# About this task
Write again exactly the lines in the listing below, starting at the line with "left: 14px ->" and ending at the line with "Mono, monospace ->", both included. Pictures are not copied.

# Stored data
========================

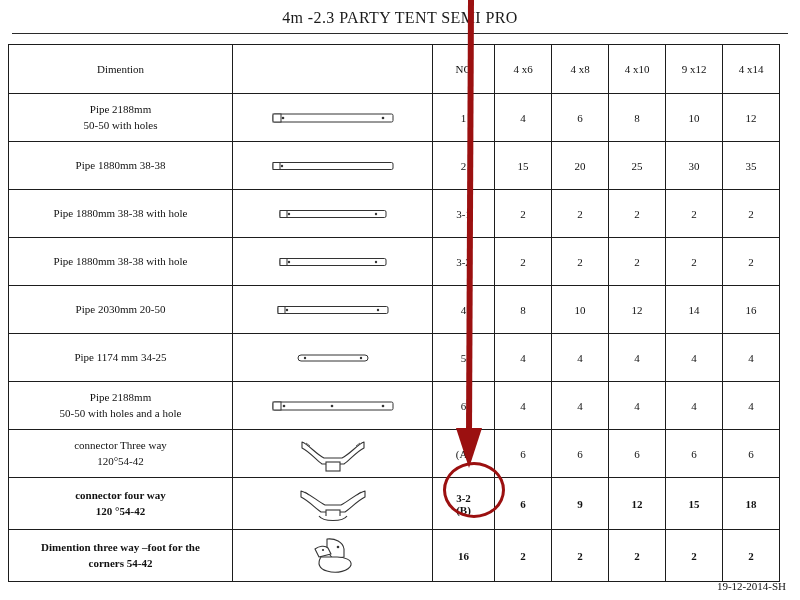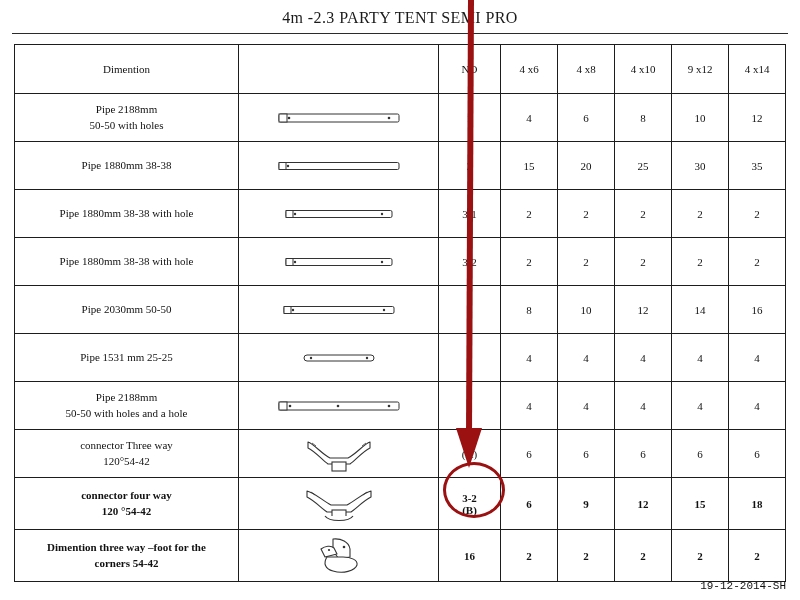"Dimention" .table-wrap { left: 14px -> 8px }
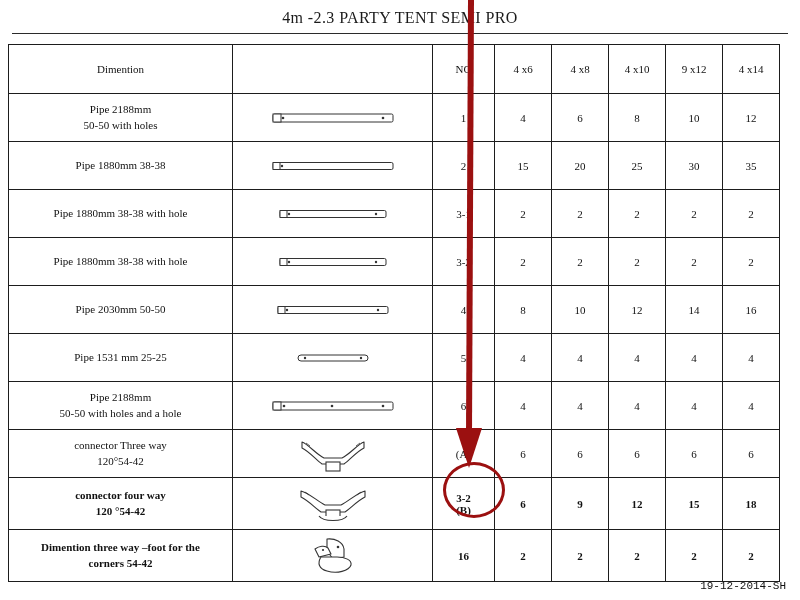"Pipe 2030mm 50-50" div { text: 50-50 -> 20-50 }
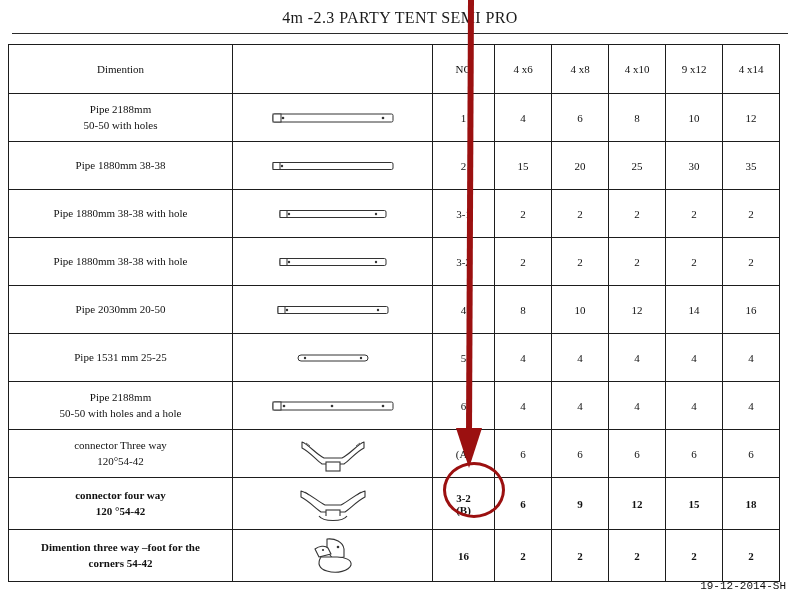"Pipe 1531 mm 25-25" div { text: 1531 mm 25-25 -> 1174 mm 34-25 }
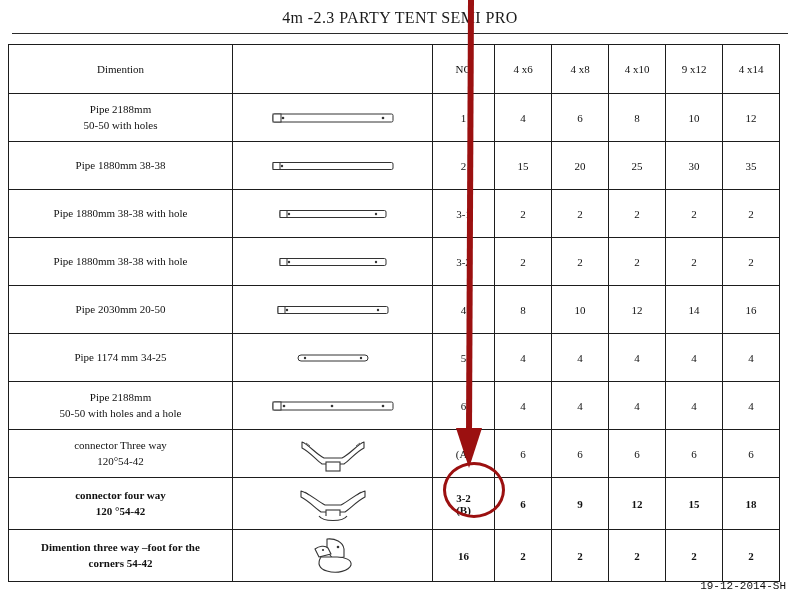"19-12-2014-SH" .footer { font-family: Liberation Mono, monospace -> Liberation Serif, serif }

========================

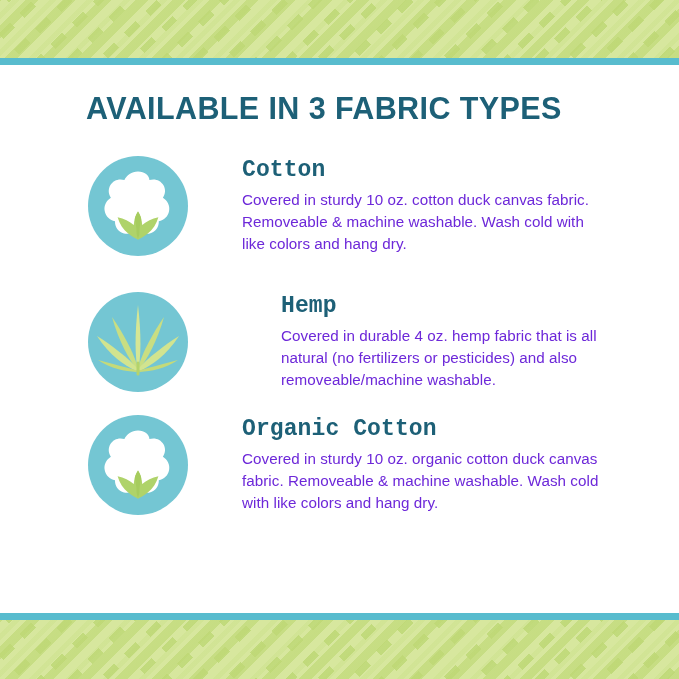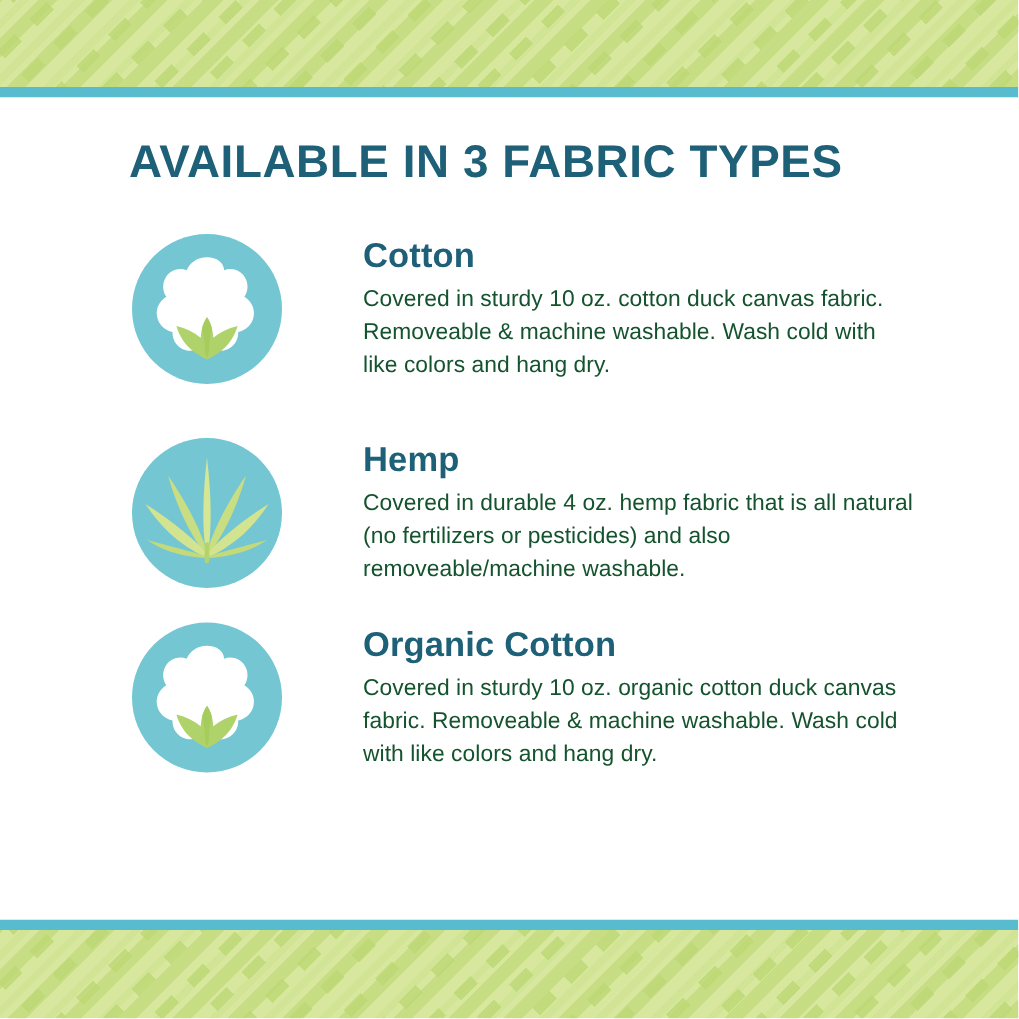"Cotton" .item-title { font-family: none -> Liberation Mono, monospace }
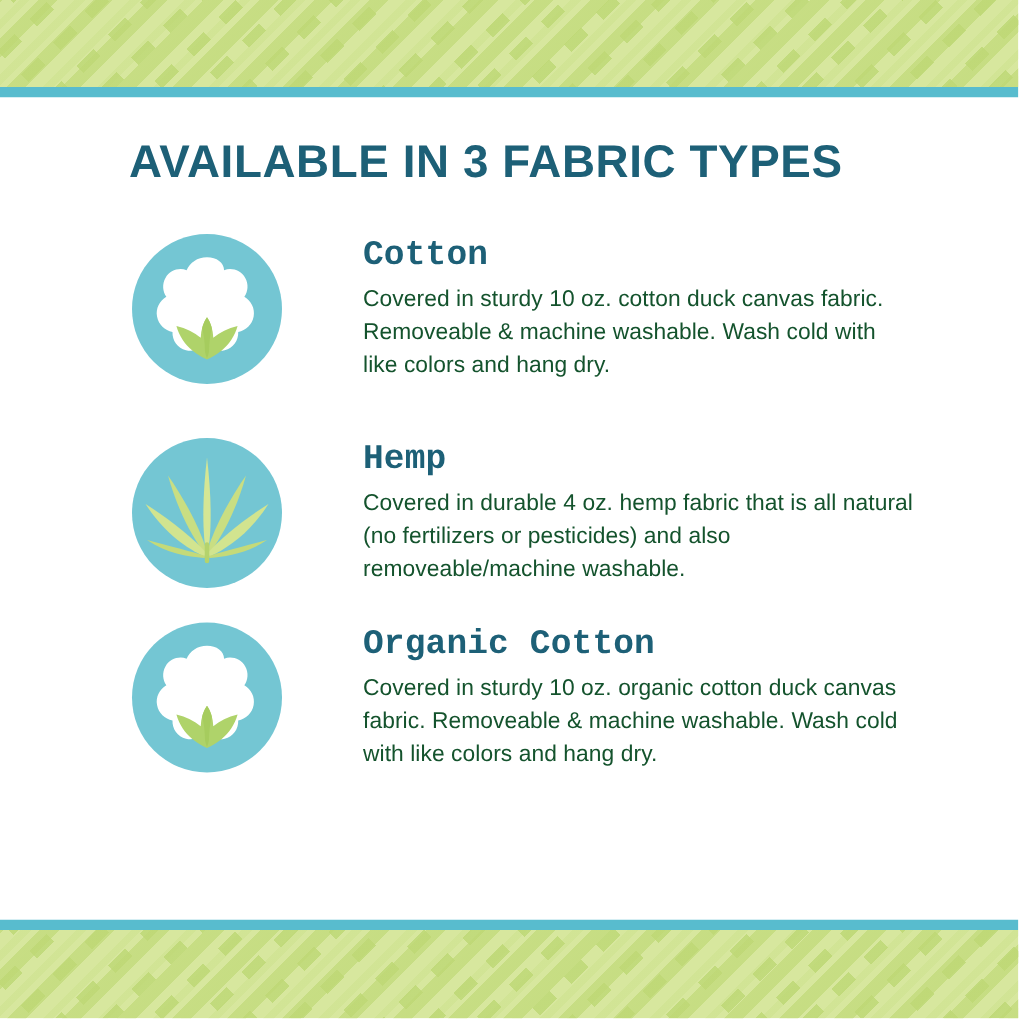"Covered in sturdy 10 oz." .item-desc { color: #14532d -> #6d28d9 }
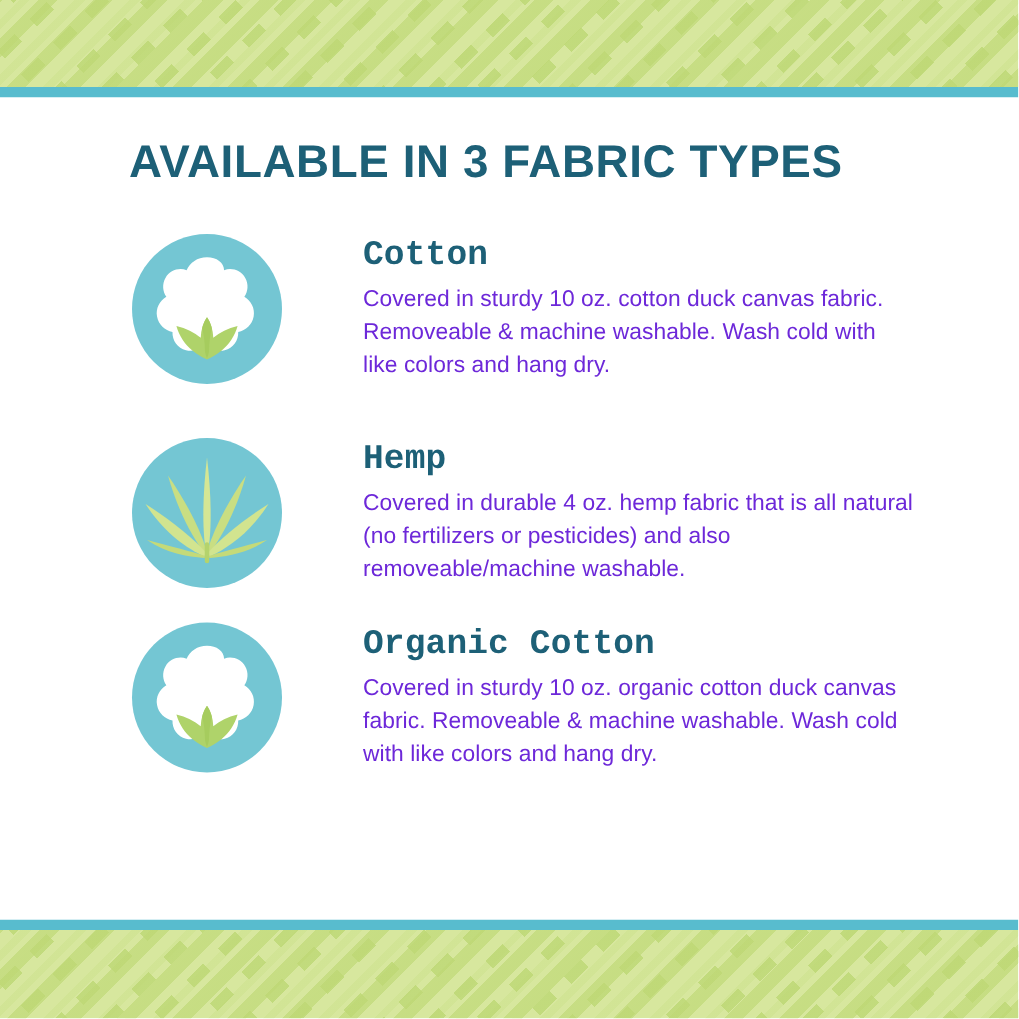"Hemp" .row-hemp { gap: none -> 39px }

========================

# Worked solution
"Dimention" .table-wrap { left: 14px -> 8px }
"Pipe 2030mm 50-50" div { text: 50-50 -> 20-50 }
"Pipe 1531 mm 25-25" div { text: 1531 mm 25-25 -> 1174 mm 34-25 }
"19-12-2014-SH" .footer { font-family: Liberation Mono, monospace -> Liberation Serif, serif }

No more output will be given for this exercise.